CONNAISSANCES INTERCULTURELLES
Dans un livre, trois chercheur·euse·s de l’Université de Berne montrent que les mondes parallèles qui se forment au sein de l’Église favorisent les violences sexuelles.
Sous le titre « Sexualisierte Gewalt in kirchlichen Kontexten » (« Violences sexuelles dans les Églises »), Mathias Wirth, Isabelle Noth et Silvia Schroer de la Faculté de théologie publient un ouvrage interdisciplinaire et interconfessionnel aux prestigieuses éditions « De Gruyter ». Ils y abordent pour la première fois les racines du problème sous l’angle scientifique. Le livre est le fruit d’une collaboration avec une équipe internationale de scientifiques spécialisé·e·s en histoire, médecine, philosophie, psychologie et théologie.

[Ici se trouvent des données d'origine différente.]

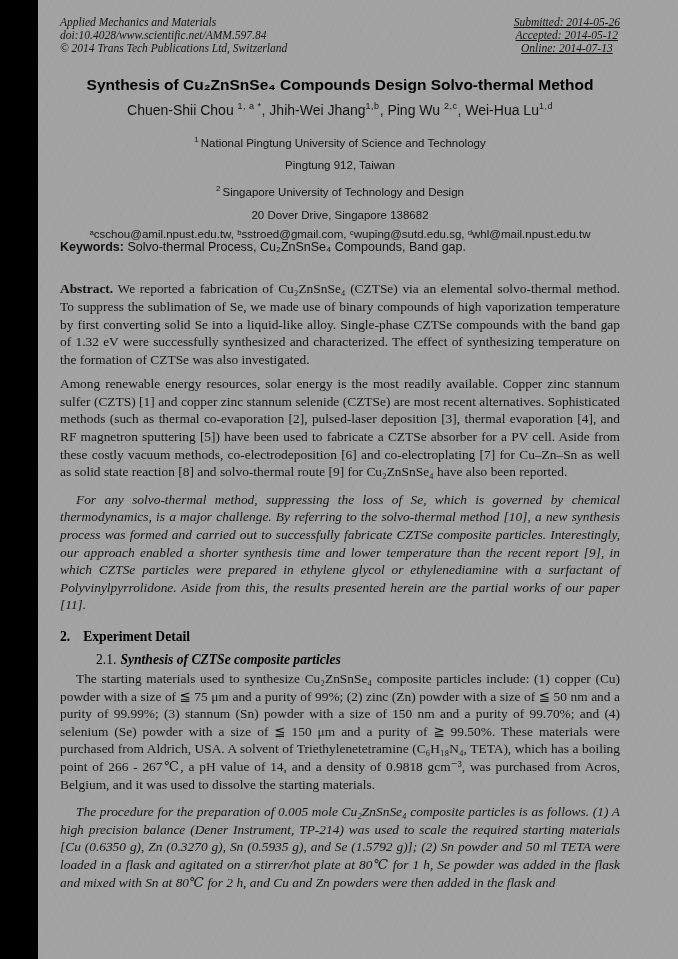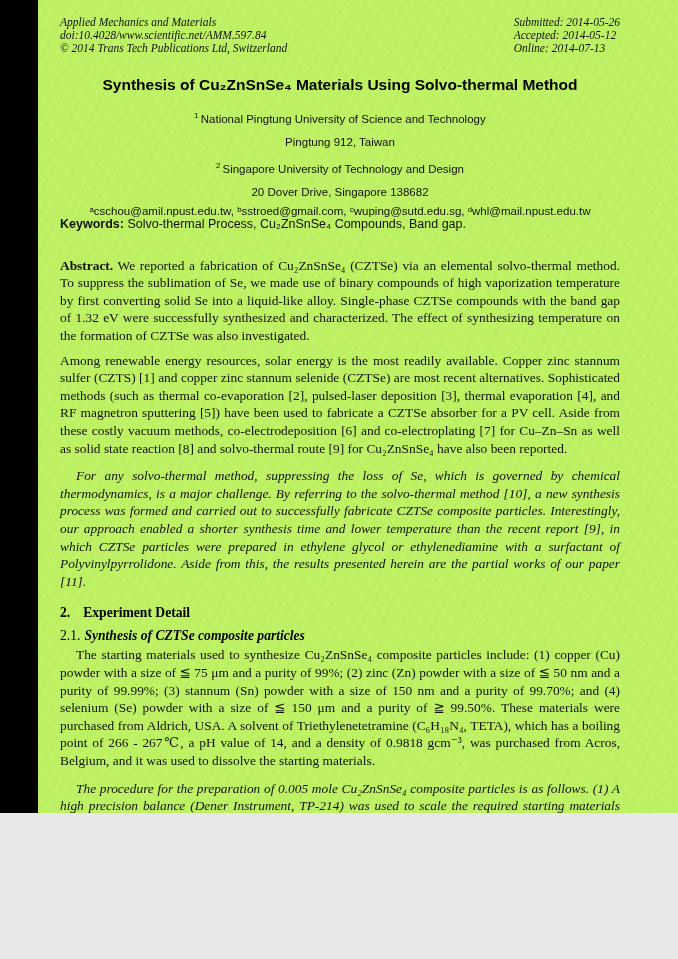--- a/index.html
+++ b/index.html
@@ -1,20 +1,20 @@
 <!DOCTYPE html>
 <html><head>
 <meta charset="utf-8">
 <style>
   html, body { margin: 0; padding: 0; background: #e8e8e8; }
   .page {
     position: relative;
     width: 678px;
-    height: 813px;
-    background: #bef264;
+    height: 959px;
+    background: #a3a3a3;
     overflow: hidden;
     font-kerning: normal;
   }
   
   .page::before {
     content: "";
     position: absolute;
     inset: 0;
     background-image:
       repeating-linear-gradient(118deg, rgba(120,120,120,0.05) 0 1px, transparent 1px 9px),
@@ -37,21 +37,21 @@
   
   .hdr {
     display: flex;
     justify-content: space-between;
     font-family: "Liberation Serif", "DejaVu Serif", serif;
     font-style: italic;
     font-size: 11.5px;
     line-height: 13px;
     color: #111;
   }
-  .hdr-right { text-align: left; }
+  .hdr-right { text-align: center; text-decoration: underline; }
 
   
   .title {
     margin-top: 20px;
     text-align: center;
     font-family: "Liberation Sans", "DejaVu Sans", sans-serif;
     font-weight: bold;
     font-size: 15.5px;
     line-height: 19px;
     color: #000;
@@ -109,21 +109,21 @@
     color: #000;
   }
   .sec-head .sec-num { margin-right: 13px; }
 
   .subsec-head {
     margin-top: 7px;
     font-family: "Liberation Serif", "DejaVu Serif", serif;
     font-size: 13.6px;
     color: #000;
   }
-  .subsec-head .sub-num { margin-right: 4px; }
+  .subsec-head .sub-num { margin-right: 4px; margin-left: 36px; }
   .subsec-head .sub-title { font-weight: bold; font-style: italic; }
 
   .para { margin-top: 7px; }
   .para.indent { text-indent: 16px; }
   .para.gap { margin-top: 10px; font-style: italic; }
 </style>
 </head>
 <body>
 
 <div class="page">
@@ -136,22 +136,25 @@
         <div>doi:10.4028/www.scientific.net/AMM.597.84</div>
         <div>© 2014 Trans Tech Publications Ltd, Switzerland</div>
       </div>
       <div class="hdr-right">
         <div>Submitted: 2014-05-26</div>
         <div>Accepted: 2014-05-12</div>
         <div>Online: 2014-07-13</div>
       </div>
     </div>
 
-    <div class="title">Synthesis of Cu₂ZnSnSe₄ Materials Using Solvo-thermal Method</div>
+    <div class="title">Synthesis of Cu₂ZnSnSe₄ Compounds Design Solvo-thermal Method</div>
 
+    <div class="authors">
+      <span class="author"><span>Chuen-Shii Chou </span><sup>1, a *</sup></span><span class="author"><span>, Jhih-Wei Jhang</span><sup>1,b</sup></span><span class="author"><span>, Ping Wu </span><sup>2,c</sup></span><span class="author"><span>, Wei-Hua Lu</span><sup>1,d</sup></span>
+    </div>
 
     <div class="affils">
       <div class="affil-line"><sup>1</sup><span>National Pingtung University of Science and Technology</span></div>
       <div class="affil-line"><span>Pingtung 912, Taiwan</span></div>
       <div class="affil-line"><sup>2</sup><span>Singapore University of Technology and Design</span></div>
       <div class="affil-line"><span>20 Dover Drive, Singapore 138682</span></div>
     </div>
 
     <div class="emails">ᵃcschou@amil.npust.edu.tw, ᵇsstroed@gmail.com, ᶜwuping@sutd.edu.sg, ᵈwhl@mail.npust.edu.tw</div>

En s’appuyant sur l’exemple des Églises chrétiennes, l’ouvrage analyse les structures ambivalentes et identifie les conditions qui rendent possibles les violences sexuelles. Enfin, la publication entend offrir un outil efficace de prévention.
Lors de la publication du livre, Mathias Wirth, éditeur principal et directeur du département Éthique, a déclaré qu’il n’existait à ce jour pas de travaux de fond ayant abordé l’aspect interdisciplinaire du problème et ne s’étant pas contenté de réponses et de propositions de mesures superficielles. Pour sa part, le livre interroge les modes de pensée dominants dans les Églises et les structures associées comme contexte des violences sexuelles. Il s’agit des structures ecclésiastiques et théologiques qui donnent naissance à des mondes parallèles. La caractéristique de ces mondes parallèles est qu’ils sont évidents pour les initié·e·s, mais paraissent étrangers aux personnes extérieures.
« Concrètement, le livre pose la question de savoir comment les systèmes de pensée théologiques et les pratiques religieuses, peu questionnés dans le passé, doivent être examinés et critiqués dans leur rôle de structures favorisant les violences sexuelles », explique la coéditrice Isabelle Noth, professeure en assistance religieuse et psychologie et pédagogie de la religion.
Sur des thématiques telles que l’éthique du pardon inconditionnel ou du poids de la masculinité, de la binarité ou de la loyauté, les trois auteur·e·s estiment que le lien avec les violences sexuelles doit systématiquement être interrogé et pris en compte.
L’ouvrage fournit à toutes les parties prenantes et personnes concernées des arguments pour que les victimes de violences sexuelles dans les Églises soient davantage prises en considération. Se montrant critique, le livre explique que les déclarations des instances dirigeantes des Églises et leurs interventions n’ont pas encore apporté une réponse satisfaisante aux problèmes moraux posés par les violences sexuelles. Il expose en outre des propositions constructives concernant la transformation de la pensée théologique et de la pratique ecclésiastique.
Les auteur·e·s souhaitent ainsi établir la problématique des violences sexuelles comme une thématique interdisciplinaire et théologique majeure. « Les affaires de violences sexuelles dans les différentes Églises et leurs institutions affiliées et notre effroi face à leur étendue n’en finissent pas », souligne la coéditrice Silvia Schroer.